→ **Given information**
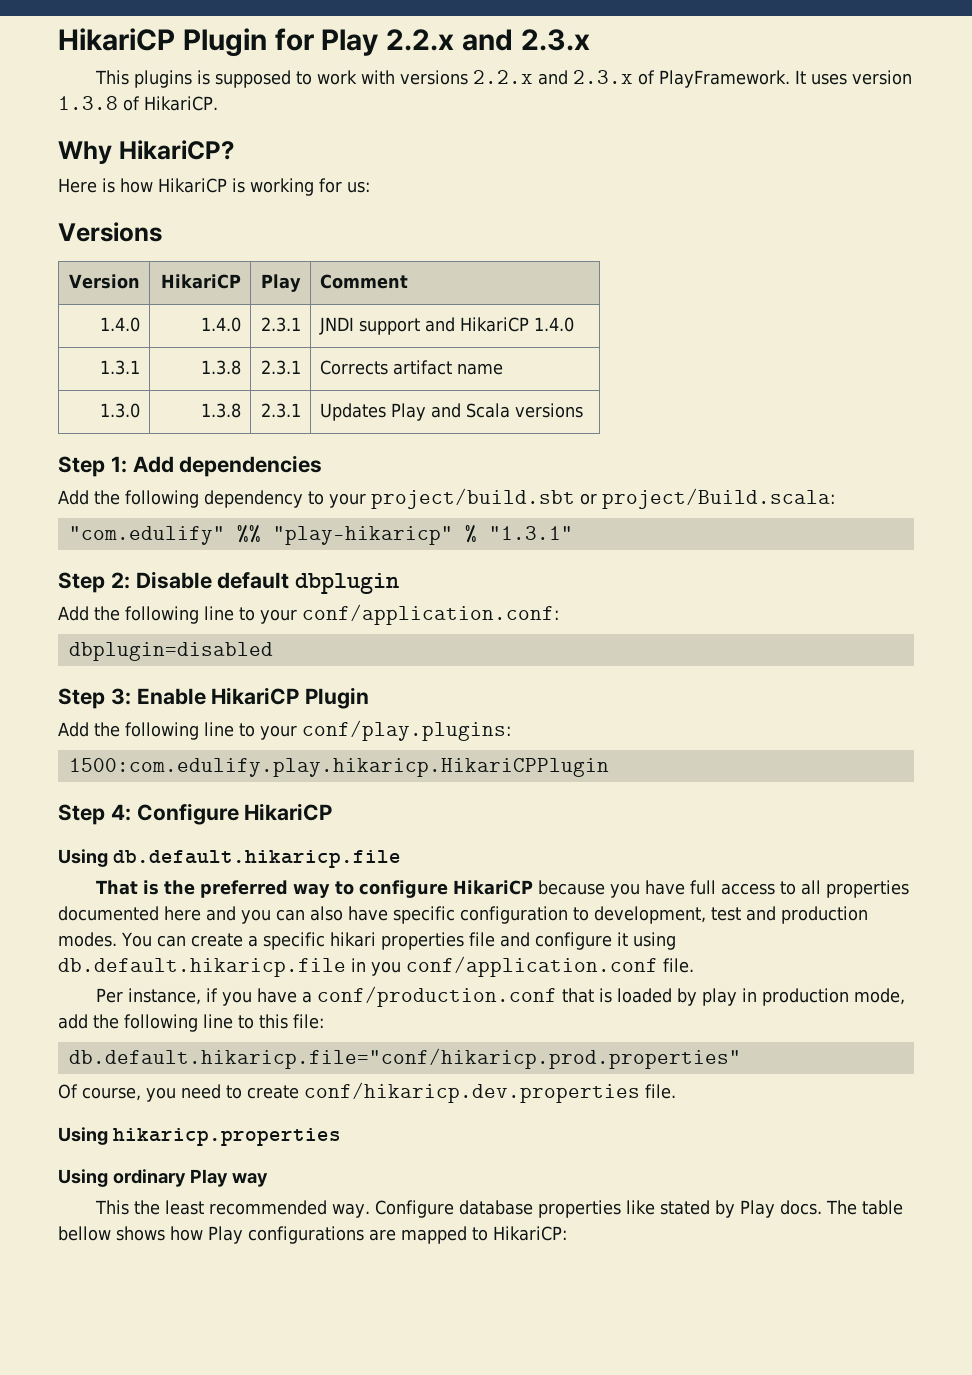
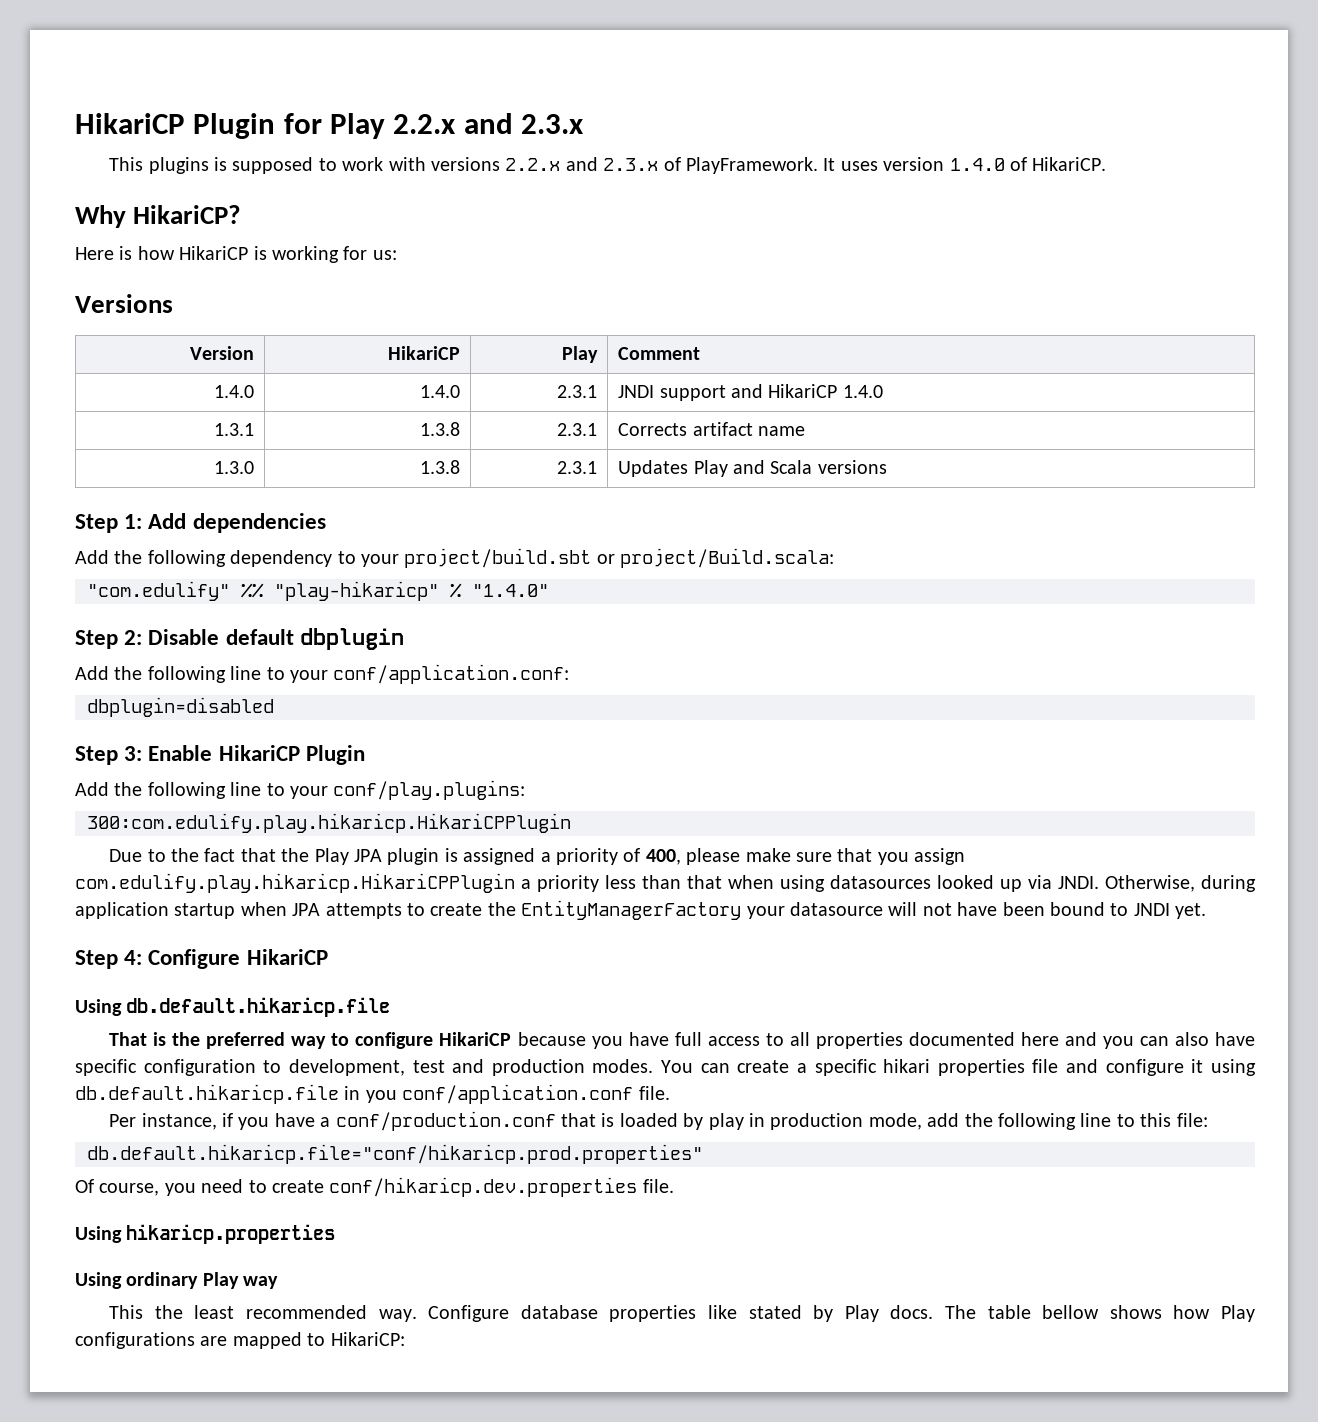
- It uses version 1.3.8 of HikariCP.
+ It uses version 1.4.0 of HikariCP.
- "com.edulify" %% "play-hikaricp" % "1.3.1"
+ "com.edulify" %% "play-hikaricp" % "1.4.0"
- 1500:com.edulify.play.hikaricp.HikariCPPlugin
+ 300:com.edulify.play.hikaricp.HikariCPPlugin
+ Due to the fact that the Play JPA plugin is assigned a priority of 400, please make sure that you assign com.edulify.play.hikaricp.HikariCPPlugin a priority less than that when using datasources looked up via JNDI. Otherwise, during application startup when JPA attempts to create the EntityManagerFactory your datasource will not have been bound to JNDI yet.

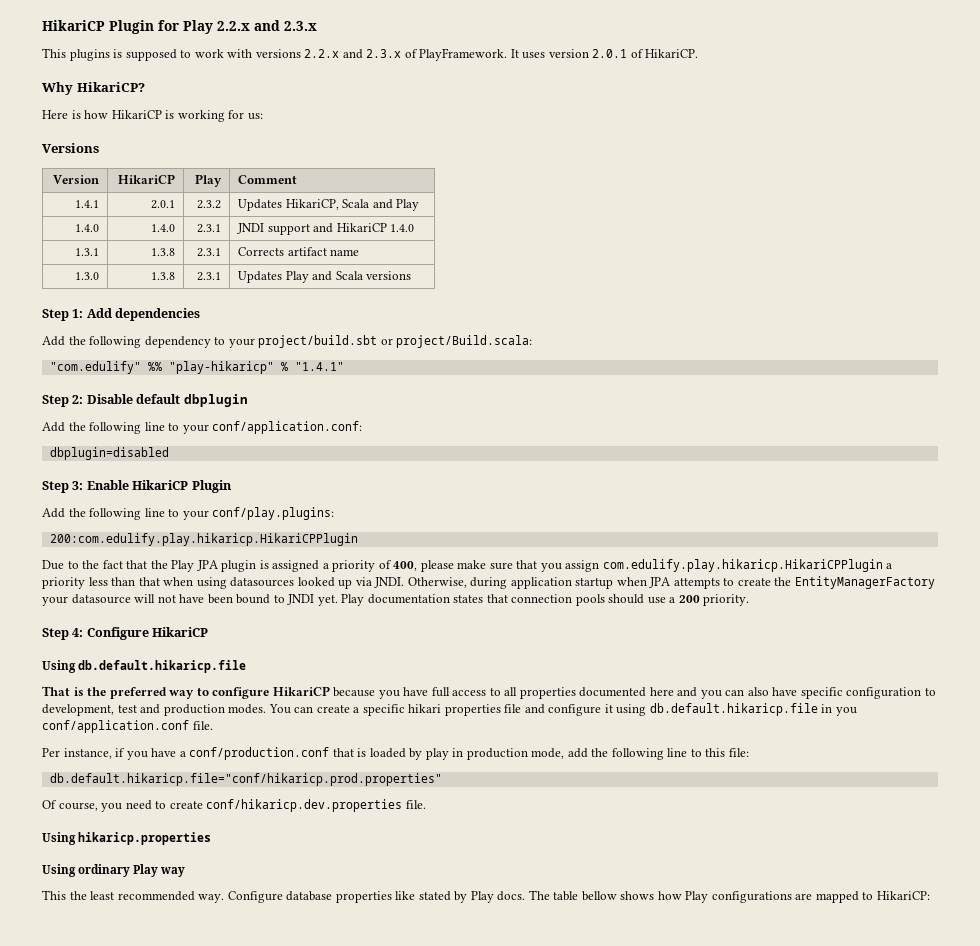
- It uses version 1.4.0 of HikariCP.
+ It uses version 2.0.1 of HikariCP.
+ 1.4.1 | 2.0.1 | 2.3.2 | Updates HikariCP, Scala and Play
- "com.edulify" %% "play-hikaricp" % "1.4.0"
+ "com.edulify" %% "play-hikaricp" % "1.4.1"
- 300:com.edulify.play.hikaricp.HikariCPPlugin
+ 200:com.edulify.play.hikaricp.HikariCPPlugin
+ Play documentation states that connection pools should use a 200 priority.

→ **What you should do**
Write out every line of the data that holds the word "HikariCPPlugin".

→ **Output for this exercise**
- 1500:com.edulify.play.hikaricp.HikariCPPlugin
+ 300:com.edulify.play.hikaricp.HikariCPPlugin
+ Due to the fact that the Play JPA plugin is assigned a priority of 400, please make sure that you assign com.edulify.play.hikaricp.HikariCPPlugin a priority less than that when using datasources looked up via JNDI. Otherwise, during application startup when JPA attempts to create the EntityManagerFactory your datasource will not have been bound to JNDI yet.
- 300:com.edulify.play.hikaricp.HikariCPPlugin
+ 200:com.edulify.play.hikaricp.HikariCPPlugin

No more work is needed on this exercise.